La segunda víctima de violencia que aparece en la Divina Comedia es Pia dei Tolomei


Cuando Dante se encuentra en la zona más baja del Purgatorio, donde las almas recién llegadas esperan a un ángel que las enviará al lugar que les corresponde, una voz que imaginamos tímida y amable se dirige a él, presentándose de la forma más humilde: “Io son la Pia”. El artículo que precede el nombre, uso todavía frecuente en el lenguaje familiar del centro y norte de Italia, revela que ha tenido verdadera amistad con Dante. El contraste entre la escena protagonizada por Francesca y ésta en que aparece Pia es tan fuerte como el que podemos imaginar entre el sonido de una gran orquesta y el de un clavicordio. Su mismo nombre, en contraposición con el de la víctima anterior, es muy breve, un solo monosílabo. Su historia, en que sintetiza su lugar de nacimiento y de muerte, así como el crimen de su marido, está contenida en tres versos, frente al largo relato de Francesca que recoge hasta los detalles más íntimos de su relación con Paolo. 

Por las crónicas de la época sabemos que se trata de Pia dei Tolomei, perteneciente a una antigua familia de Siena, esposa de Nello d’Inghiramo, señor poderoso de la Maremma. Sobre la forma en que el marido la hizo matar se recogen, en los documentos de la época, por lo menos dos versiones.
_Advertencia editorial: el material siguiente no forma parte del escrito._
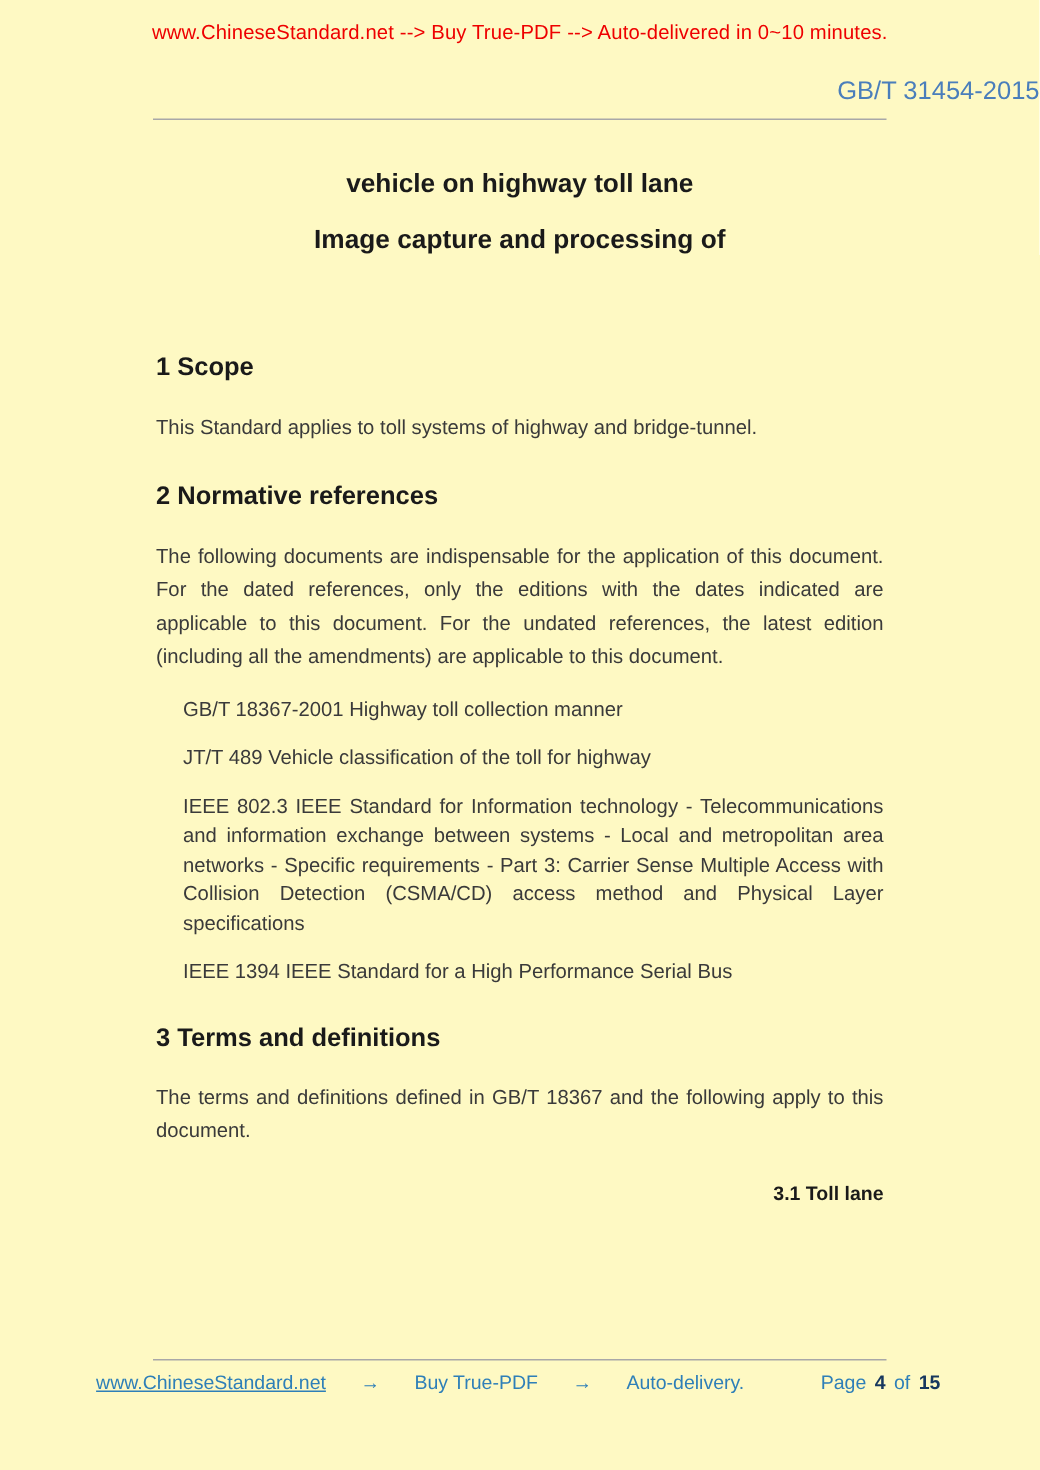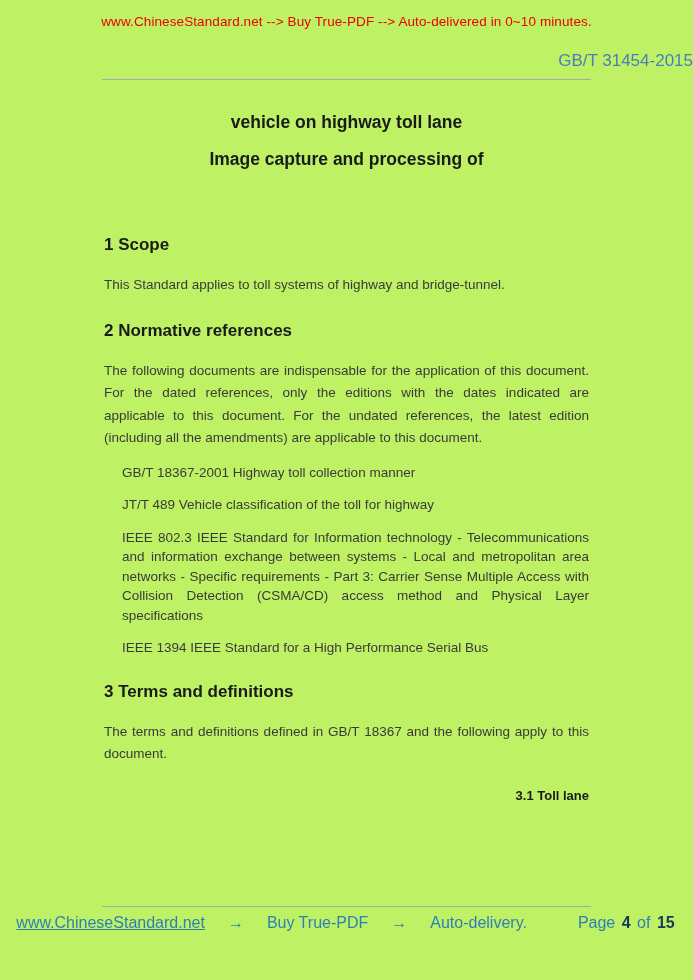"www.ChineseStandard.net --> Buy True-PDF" .page { background: #bef264 -> #fef9c3 }
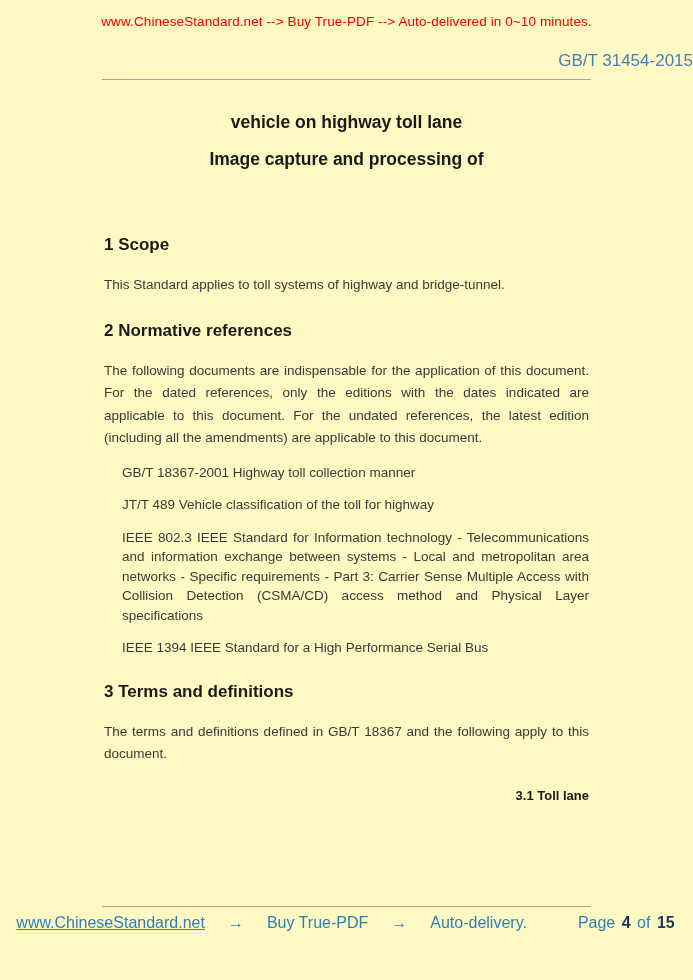"www.ChineseStandard.net" .footer-row { font-size: 16px -> 13px }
En una se relata que lo hizo para poderse casar con Margherita Aldobrandeschi, que acababa de anular su tercer matrimonio. En otra que los celos le obsesionaban de tal manera que la mandó encerrar en una habitación de su castillo y, a pesar de saber que no podía salir de ese lugar, siguió convencido de su infidelidad hasta que un día ordenó a un criado que “cogiéndola por los pies la tirara por la ventana”. Pia cayó en un valle tan profundo que desapareció para siempre. Lo que se sabe con certeza es que poco después de su muerte, Nello se casó con Margherita.